Taz sits next to me on the bed and says that for anyone to get to me they have to get through him first, and the club second. I nod my head in understanding and close my eyes. Exhaustion is overtaking me as the men make plans to keep CeCe and I safe.
I wake up when I hear the nurse come into the room. She has the paperwork for me to be discharged. Not wanting to be here any longer, I get myself dressed and ready to leave after the guys leave the room. I’ve only been here overnight, but it seems like I have been here for weeks. Every few hours they would wake me to check my vitals. Who really does that? Isn’t the whole purpose of being in the hospital to get better and get rest? Not be woken up every little while throughout the night.

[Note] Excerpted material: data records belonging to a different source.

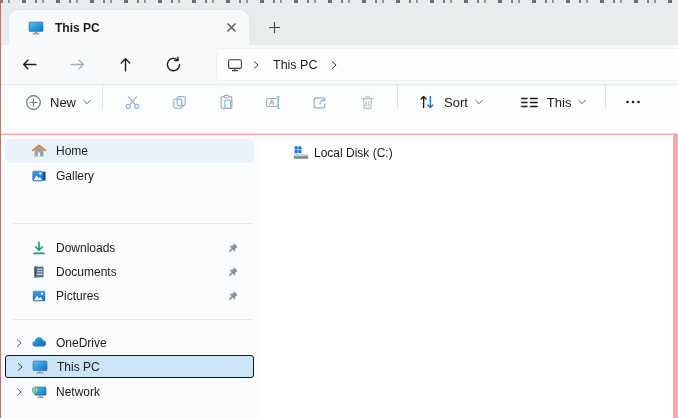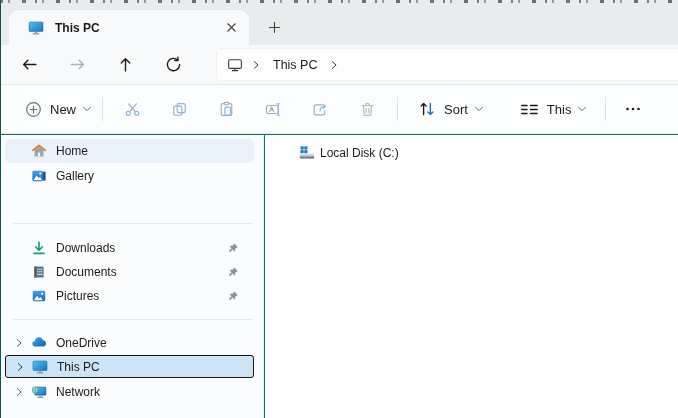--- a/index.html
+++ b/index.html
@@ -1,18 +1,18 @@
 <!DOCTYPE html>
 <html><head>
 <meta charset="utf-8">
 <style>
   * { margin:0; padding:0; box-sizing:border-box; }
   html,body { width:678px; height:418px; overflow:hidden; background:#fff;
     font-family:"Liberation Sans", sans-serif; color:#1b1b1b; }
-  .window { position:relative; width:678px; height:418px; background:#0f766e;
+  .window { position:relative; width:678px; height:418px; background:#fca5a5;
     border-left:1px solid rgba(0,0,0,.28); overflow:hidden; }
 
   
   .tabbar { position:absolute; left:0; top:0; width:678px; height:45px; background:#e9eced; }
   .fragments { position:absolute; left:0; top:0; width:678px; height:3px; opacity:.75;
     background:repeating-linear-gradient(90deg,#54585c 0 2px,transparent 2px 7px,#7a7e82 7px 9px,transparent 9px 21px,#45484c 21px 25px,transparent 25px 34px); }
   .tab { position:absolute; left:8px; top:10px; width:240px; height:35px; background:#f7f9fa;
     border-radius:9px 9px 0 0; display:flex; align-items:center; padding:0 6px 0 19px;
     box-shadow:0 -1px 1px rgba(0,0,0,.04); }
   .tab-title { font-size:12px; font-weight:700; margin-left:11px; flex:1; }
@@ -27,21 +27,21 @@
   .nav-btn { width:34px; height:34px; display:flex; align-items:center; justify-content:center;
     border-radius:4px; margin-right:14px; flex:0 0 auto; }
   .addressbar { height:31px; flex:1 1 auto; margin-left:13px; margin-right:-8px; background:#fdfdfe;
     border-radius:4px; display:flex; align-items:center; padding-left:10px;
     box-shadow:0 0 0 1px rgba(0,0,0,.03); }
   .addr-crumb { font-size:12.5px; margin:0 4px; }
   .addr-chev { margin:0 8px; display:flex; }
 
   
   .toolbar { position:absolute; left:0; top:85px; width:678px; height:49px; background:#fcfdfd;
-    border-bottom:1px solid #e4e6e8; display:flex; align-items:center; padding-left:20px; }
+    border-bottom:1px solid #e4e6e8; display:flex; padding-left:20px; }
   .tb-new { display:flex; align-items:center; height:34px; padding:0 4px; border-radius:4px; }
   .tb-new-label { font-size:13px; color:#191919; margin:0 6px 0 8px; }
   .tb-sep { width:1px; height:24px; background:#e0e3e5; margin:0 6px; flex:0 0 auto; }
   .tb-ib { width:47px; height:34px; display:flex; align-items:center; justify-content:center;
     border-radius:4px; flex:0 0 auto; }
   .tb-group { display:flex; align-items:center; height:34px; border-radius:4px; padding:0 6px; }
   .tb-group-label { font-size:13px; margin:0 6px 0 8px; }
   .tb-sort { margin-left:8px; } .tb-view { margin-left:24px; }
   .tb-sep3 { margin-left:12px; }
   .tb-more { width:34px; height:34px; margin-left:4px; display:flex; align-items:center; justify-content:center; border-radius:4px; }
@@ -54,21 +54,21 @@
   .srow .chev { width:16px; margin-left:6px; display:flex; justify-content:center; flex:0 0 auto; }
   .srow .sicon { width:16px; height:16px; margin-left:4px; flex:0 0 auto; }
   .srow.noexp .sicon { margin-left:26px; }
   .srow .slabel { margin-left:9px; flex:1; white-space:nowrap; }
   .srow .pin { margin-right:15px; display:flex; flex:0 0 auto; }
   .srow.hovered { background:#e9f2fb;border-radius:6px; }
   .srow.selected { background:#cbe4f6; border:1px solid #161616; border-radius:3px; }
   .ssep { position:absolute; left:12px; width:240px; height:1px; background:#e6e8ea; }
 
   
-  .main { position:absolute; left:264px; top:135px; width:414px; height:283px; background:#fff; }
+  .main { position:absolute; left:258px; top:135px; width:414px; height:283px; background:#fff; }
   .fitem { position:absolute; left:31px; top:7px; height:21px; display:flex; align-items:center;
     padding:0 6px 0 3px; border-radius:3px; }
   .fitem-label { font-size:12px; margin-left:5px; white-space:nowrap; }
 
   svg { display:block; }
 </style>
 </head>
 <body>
 
 <svg width="0" height="0" style="position:absolute">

Once we get home, I try to keep busy so that I don’t have time to worry. I need to find daycare for CeCe for when I’m working. I have a few places in mind, but I think that I will talk to Scott first to be sure that a prospect can be placed outside the daycare too. My mind wanders to Skid. Is he going to try to lay claim to her? Even more than that is he involved with what happened to the Quinn’s? I thought I had been careful in choosing who was going to raise my daughter, but it looks like I just put her in more danger. Maybe I am not cut out to be a mom. Looking at her playing in her playpen chases most of those doubts away. I’m sure all moms worry they are not good enough.